Fogel v. Department of Defense

169 F. Supp. 2d 140, 2001 U.S. Dist. LEXIS 17673, 2001 WL 1349932
CourtDistrict Court, E.D. New York
DecidedOctober 29, 2001
DocketCV 01-3269 ADSMLO
StatusPublished
Cited by8 cases

This text of 169 F. Supp. 2d 140 (Fogel v. Department of Defense) is published on Counsel Stack Legal Research, covering District Court, E.D. New York primary law.
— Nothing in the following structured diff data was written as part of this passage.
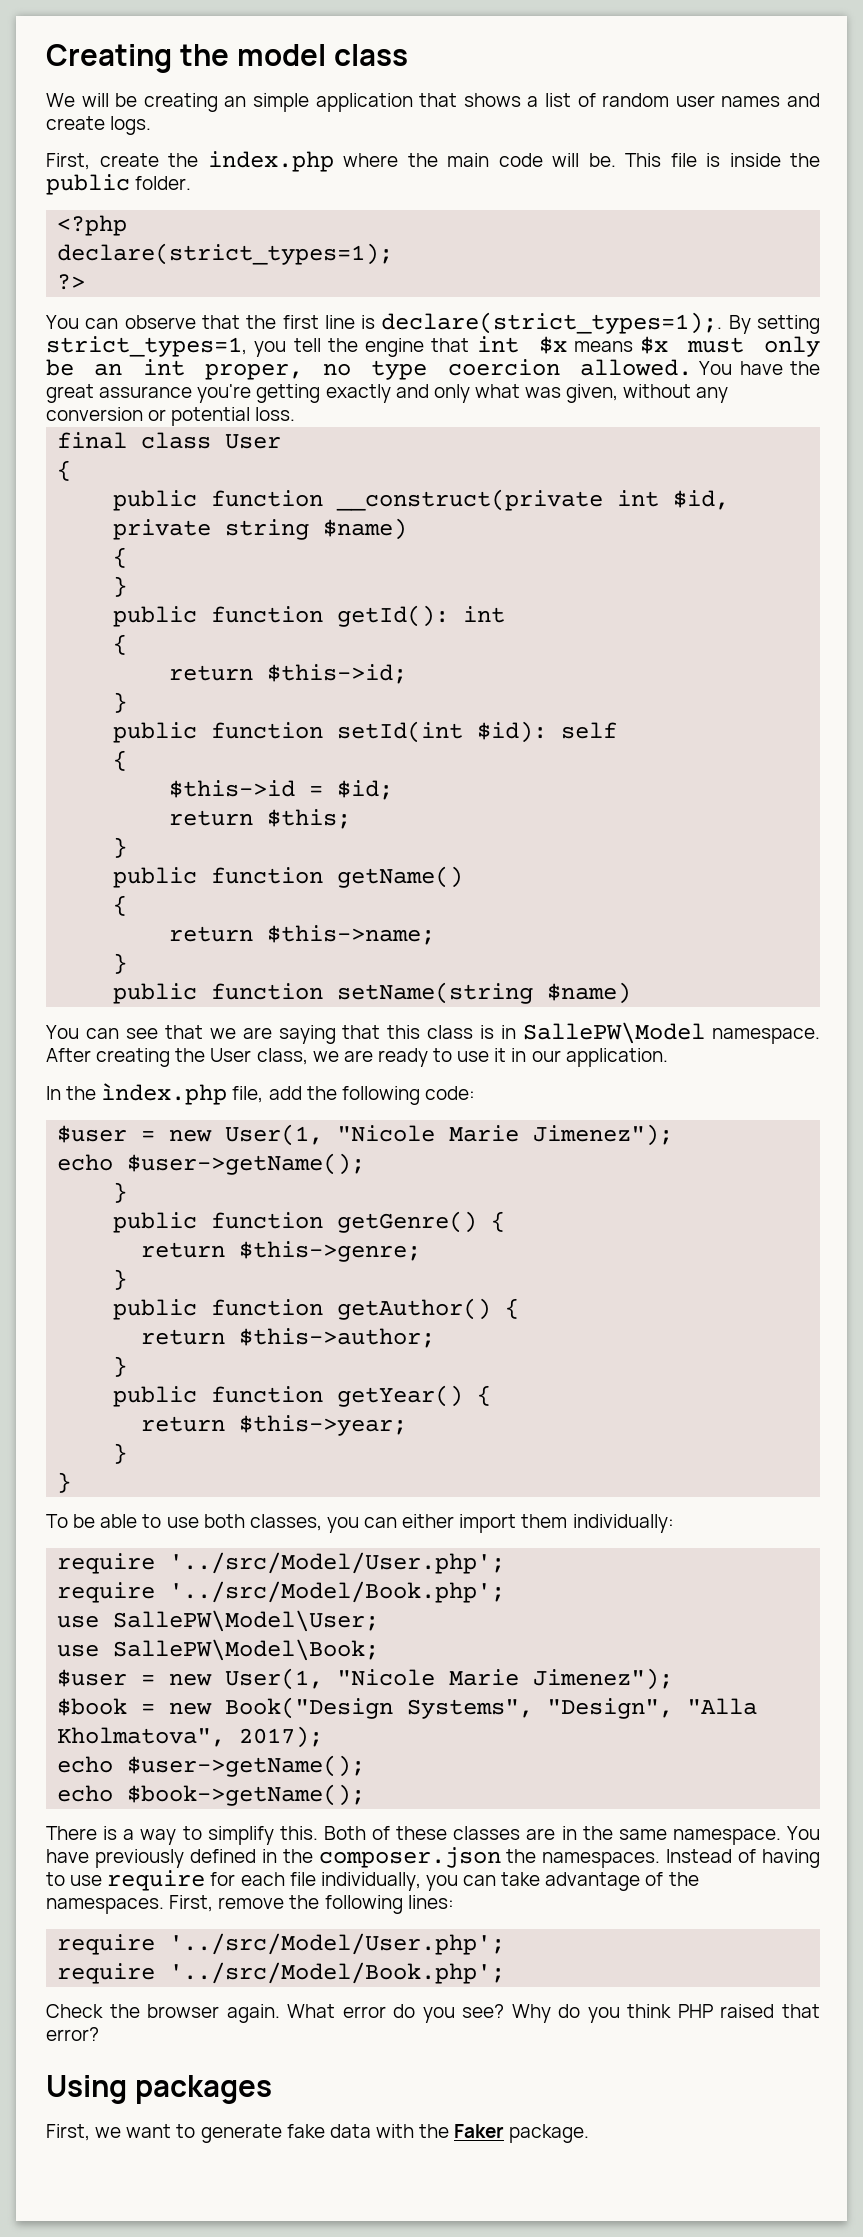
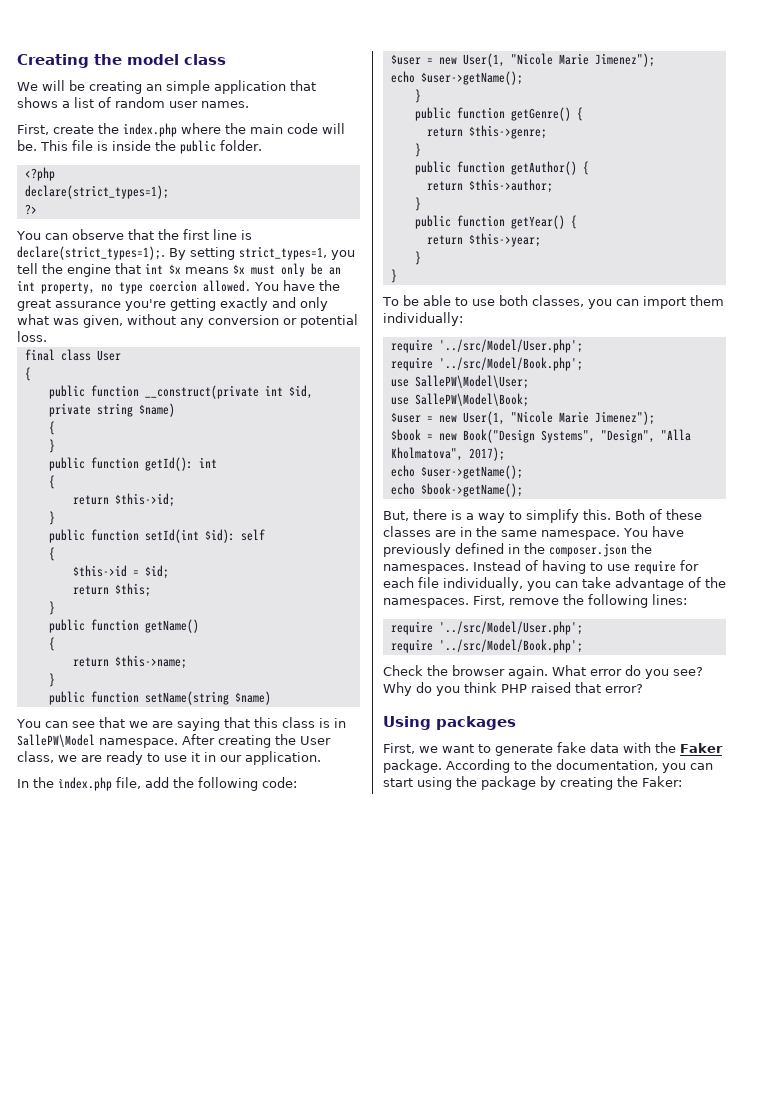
[721,93,821,107] [46,116,152,135] names and create logs. -> [201,101,249,108] names.
[204,363,303,380] proper, -> [41,282,95,294] property,
[402,1514,455,1528] either -> (639, 302) none
[46,1826,97,1840] There -> [383,509,447,521] But, there
(590, 2133) none -> [446,759,713,773] [383,776,682,790] According to the documentation, you can start using the package by creating the Faker:

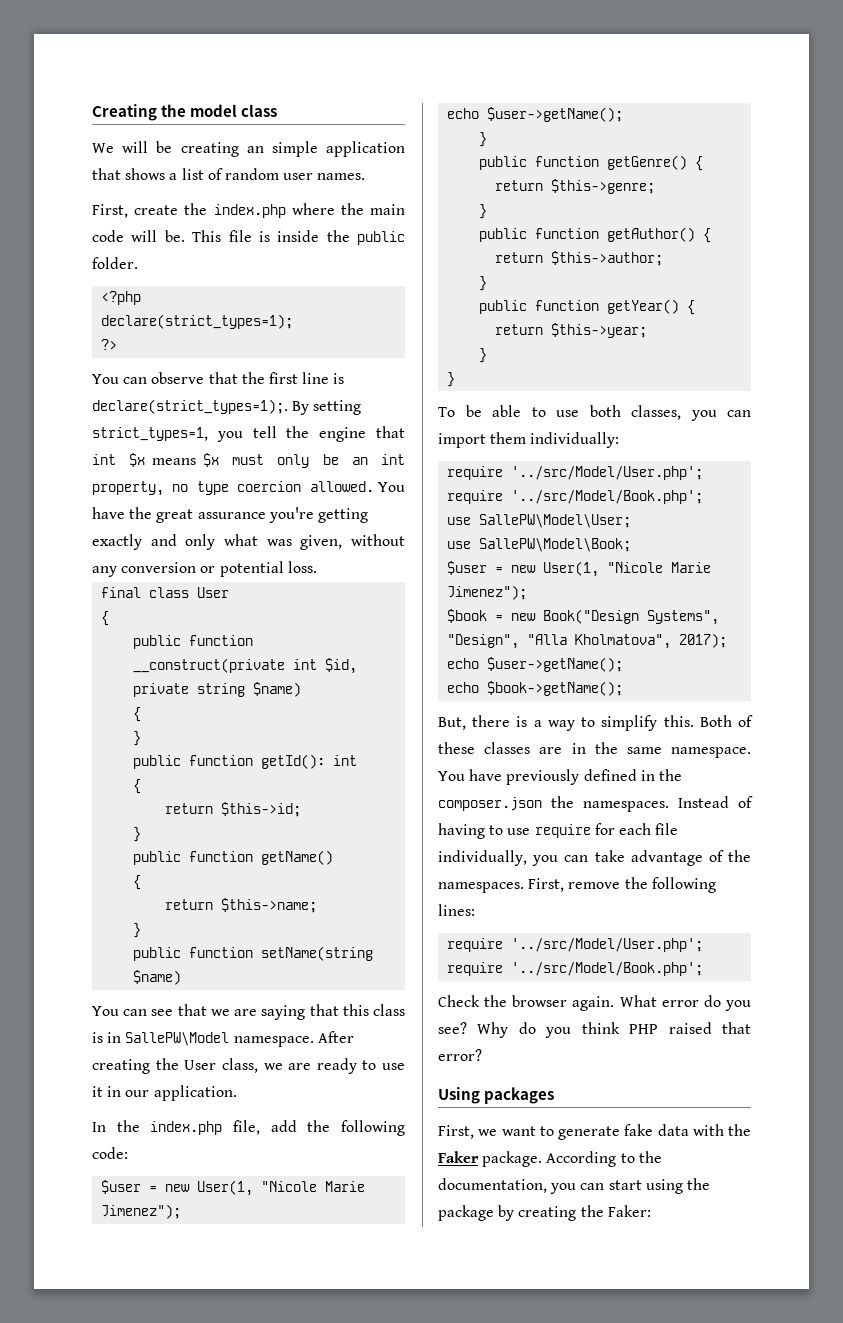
[48,529,265,543] [48,547,55,561] [72,565,169,579] [72,583,151,597] [48,601,55,615] // public function setId(int $id): self // { // $this->id = $id; // return $this; // } -> (142, 834) none
[58,777,112,791] ìndex.php -> [150,1121,223,1135] index.php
Counsel Stack provides free access to over 12 million legal documents including statutes, case law, regulations, and constitutions.

Bluebook
Fogel v. Department of Defense, 169 F. Supp. 2d 140, 2001 U.S. Dist. LEXIS 17673, 2001 WL 1349932 (E.D.N.Y. 2001).

Opinion

MEMORANDUM OF DECISION AND ORDER

SPATT, District Judge.

This case marks another chapter in the recurring vestiges of World War II, an event recently referred to as “the defining event of the modern era” (David M. Kennedy, It’s Been Dark Before, N.Y. Times, Oct. 28, 2001, at 14 (Week in Review)).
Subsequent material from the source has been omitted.